During the coronavirus pandemic, a vast number of people, likely more than 95% of the global and Western population, appear to have lost touch with reality at some point.

This is obviously true for people who followed official guidelines and narratives. These hapless people really were misled from start to finish: on coronavirus origins (“animal market”), on coronavirus lethality in the general population (100x overestimation), on lockdowns (“two weeks to flatten the curve”), on face masks (“80% fewer infections”), on schools and children (“drivers of the pandemic”), on mass testing (“test, test, test”), on vaccine protection (“fully vaccinated”), on vaccine side effects (myocarditis, stroke and more), on vaccine passports (“the only way out of the pandemic”), on covid treatment (ventilators, remdesivir, paxlovid), and on several other issues.

But it is also true for many covid skeptics.
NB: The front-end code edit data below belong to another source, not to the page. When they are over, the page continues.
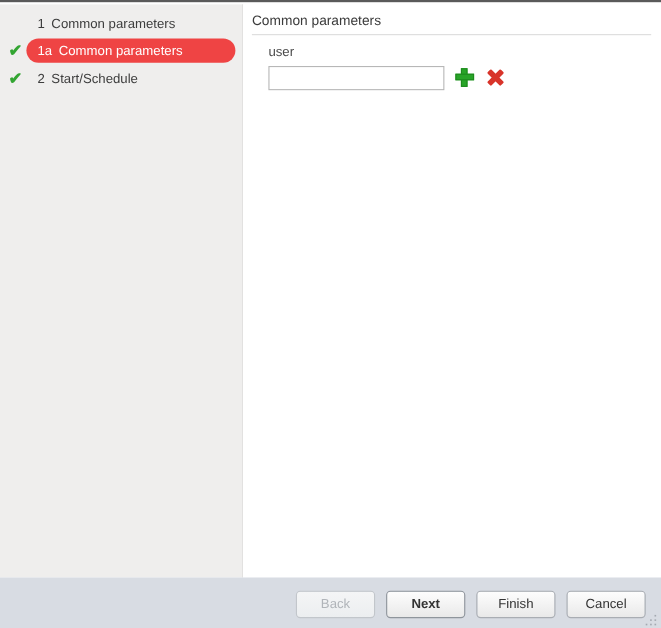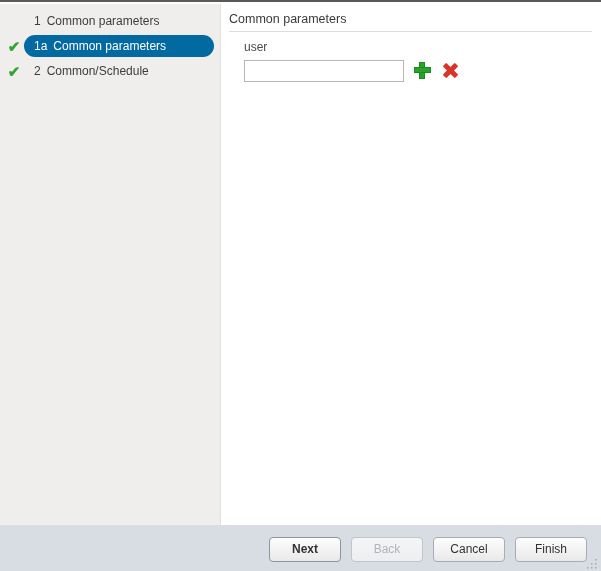--- a/index.html
+++ b/index.html
@@ -71,21 +71,21 @@
   .step-pill {
     display: flex;
     align-items: center;
     height: 22px;
     padding: 0 12px 0 10px;
     border-radius: 11px;
     box-sizing: border-box;
     flex: 0 0 auto;
   }
   .step-pill.selected {
-    background: #0369a1;
+    background: #ef4444;
     min-width: 190px;
   }
 
   .step-num {
     font-size: 12px;
     color: #3d3d3d;
     font-weight: normal;
     margin-right: 6px;
   }
   .step-label {
@@ -266,21 +266,21 @@
         <span class="step-pill selected">
           <span class="step-num">1a</span>
           <span class="step-label">Common parameters</span>
         </span>
       </div>
 
       <div class="step">
         <span class="step-check">✔</span>
         <span class="step-pill">
           <span class="step-num">2</span>
-          <span class="step-label">Common/Schedule</span>
+          <span class="step-label">Start/Schedule</span>
         </span>
       </div>
 
     </div>
 
     <div class="main">
 
       <div class="panel-title">Common parameters</div>
 
       <div class="panel-rule"></div>
@@ -291,24 +291,24 @@
           <input class="text-input" type="text" value="" placeholder="" style="">
           <span class="icon-btn plus-icon"></span>
           <span class="icon-btn x-icon"></span>
         </div>
       </div>
 
     </div>
   </div>
 
   <div class="footer">
+    <button class="btn disabled">Back</button>
     <button class="btn default">Next</button>
-    <button class="btn disabled">Back</button>
+    <button class="btn">Finish</button>
     <button class="btn">Cancel</button>
-    <button class="btn">Finish</button>
 
     <svg class="resize-grip" viewBox="0 0 12 12" xmlns="http://www.w3.org/2000/svg">
       <g fill="#7b8089">
         <rect x="9" y="1" width="1.5" height="1.5"></rect>
         <rect x="9" y="5" width="1.5" height="1.5"></rect>
         <rect x="5" y="5" width="1.5" height="1.5"></rect>
         <rect x="9" y="9" width="1.5" height="1.5"></rect>
         <rect x="5" y="9" width="1.5" height="1.5"></rect>
         <rect x="1" y="9" width="1.5" height="1.5"></rect>
       </g>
There were quite a few skeptics who denied the existence of SARS-CoV-2, or didn’t believe it was a novel virus, or thought they simply rebranded the flu, or denied there was a pandemic and excess mortality, or who denied vaccine protection against severe disease and death, or denied the reality of “long covid”, or who greatly exaggerated vaccine side effects (“global depopulation”), or overstated early treatment benefits (“crushing the curve”), or believed in some other weird ideas (e.g. 5G radiation causing covid).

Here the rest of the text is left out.